Great work led by Moran Cabili and Margaret Dunagin. A wonderful collaboration between the Rinn, Regev and Raj labs!
The advent of tiling microarrays and then deep sequencing has revealed that there are many long transcripts in the cell that often have many hallmarks of messenger RNA (splicing, polyadenylation, etc.), but have very low protein coding potential. These long non-coding RNA have many putative functions in the cell, including control of gene expression. However, the mechanisms underlying their behavior have often proven elusive.
One of the most well-known long non-coding RNAs is Xist, which is involved in X chromosome dosage compensation in eutherians. Part of the reason we know something about how Xist works is due to direct imaging studies, showing that Xist coats one copy of the X chromosome. Debates continue about how many Xist molecules are out there with implications for mechanism (how many sites is Xist active at), thus showing the value in absolute quantification and localization. Unfortunately, we do not have any such information for the majority of recently identified lncRNAs, and we have no idea how general the lessons learned from Xist are.
We wanted to develop a more systematic picture of lncRNA localization and abundance at the single cell level. Thus, we used our single molecule RNA FISH method, that enables detection of individual RNA molecules by fluorescence microscopy to interrogate a panel of around 35 representative lncRNAs for localization and abundance in single cells.
For regular mRNA FISH, we have a very high success rate with our standard probe design software. However, lncRNAs often contain repetitive elements and other sequences. When an oligonucleotide targets such a region, it can bind off-target, thus creating spurious signals. We controlled for this by using two-color assays: if two probe sets colocalize, then they must be binding specifically. This eliminated a number of probe sets, and appears to be a critical validation step for RNA FISH on lncRNAs.

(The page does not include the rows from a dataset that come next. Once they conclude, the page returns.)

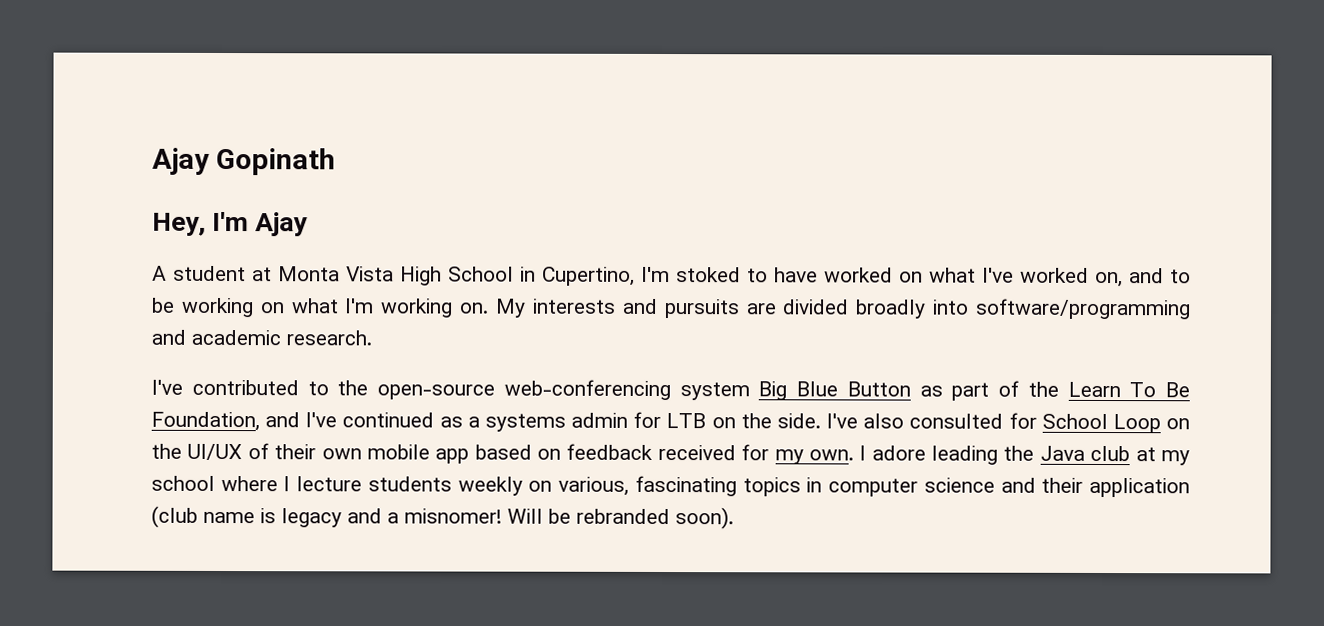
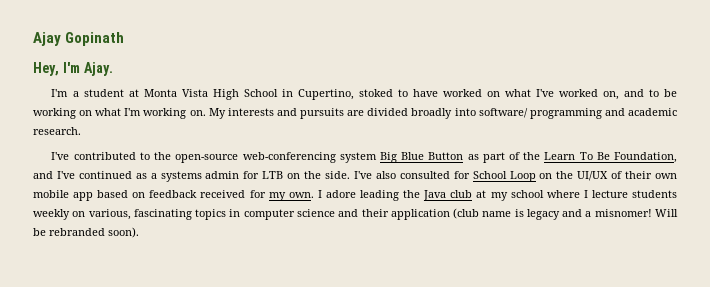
- Hey, I'm Ajay
- A student at Monta Vista High School in Cupertino, I'm stoked to have worked on what I've worked on, and to be working on what I'm working on.
+ Hey, I'm Ajay.
+ I'm a student at Monta Vista High School in Cupertino, stoked to have worked on what I've worked on, and to be working on what I'm working on.
- My interests and pursuits are divided broadly into software/programming and academic research.
+ My interests and pursuits are divided broadly into software/ programming and academic research.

We performed RNA FISH with probe sets for our panel across 3 cell types: HeLa, human foreskin fibroblasts and human lung fibroblasts. We found a wide range of expression levels and patterns, with some expressed at levels on the order of many hundreds or higher per cell (MALAT1) to a large number the expressed at levels of just a few molecules per cell. Of course, the power of our technique was also that it showed us where these lncRNA were instead of just how many there were. We found that overall, they were much more nuclear biased than mRNA.
Overall, we found that the vast majority of our lncRNA localizations could be described as a combination of three underlying patterns: bright foci (most likely at the site of transcription), mono-disperse nuclear RNA, and mono-disperse cytoplasmic RNA. We found examples consisting of each of these independently, and examples in which they all appeared in combination. Our pictures suggest a model in which lncRNA can accumulate at the transcription site, then may diffuse away from there and sometimes make it to the cytoplasm. Note that one can find these patterns in mRNAs as well, but nuclear blobs for mRNAs are typically much less bright, especially when normalized for the total number of mRNAs floating around in the cell, which is typically much larger than for lncRNA.
The generally low abundance of most lncRNA has led to many researchers wondering how they could exert their function at such low copy numbers. One hypothesis in the field is that while most cells may have few or zero lncRNA, occasional rare cells might have very large numbers, thus allowing lncRNA to play their functional role in those cells. We performed an extensive single cell analysis of lncRNA expression, and while we observed some variability, none had variability beyond that of typical mRNAs, and we found no evidence for rare cells with unusually high abundance.
Many lncRNA seem to appear near coding genes, but transcribed in the opposite direction. We wondered whether this physical proximity would lead to any particular transcriptional associations. We found that a couple of the lncRNAs showed a correlation at the single cell level, but most did not, suggesting (though not proving) that there is no relationship between the transcription of the lncRNA and the proximal coding gene.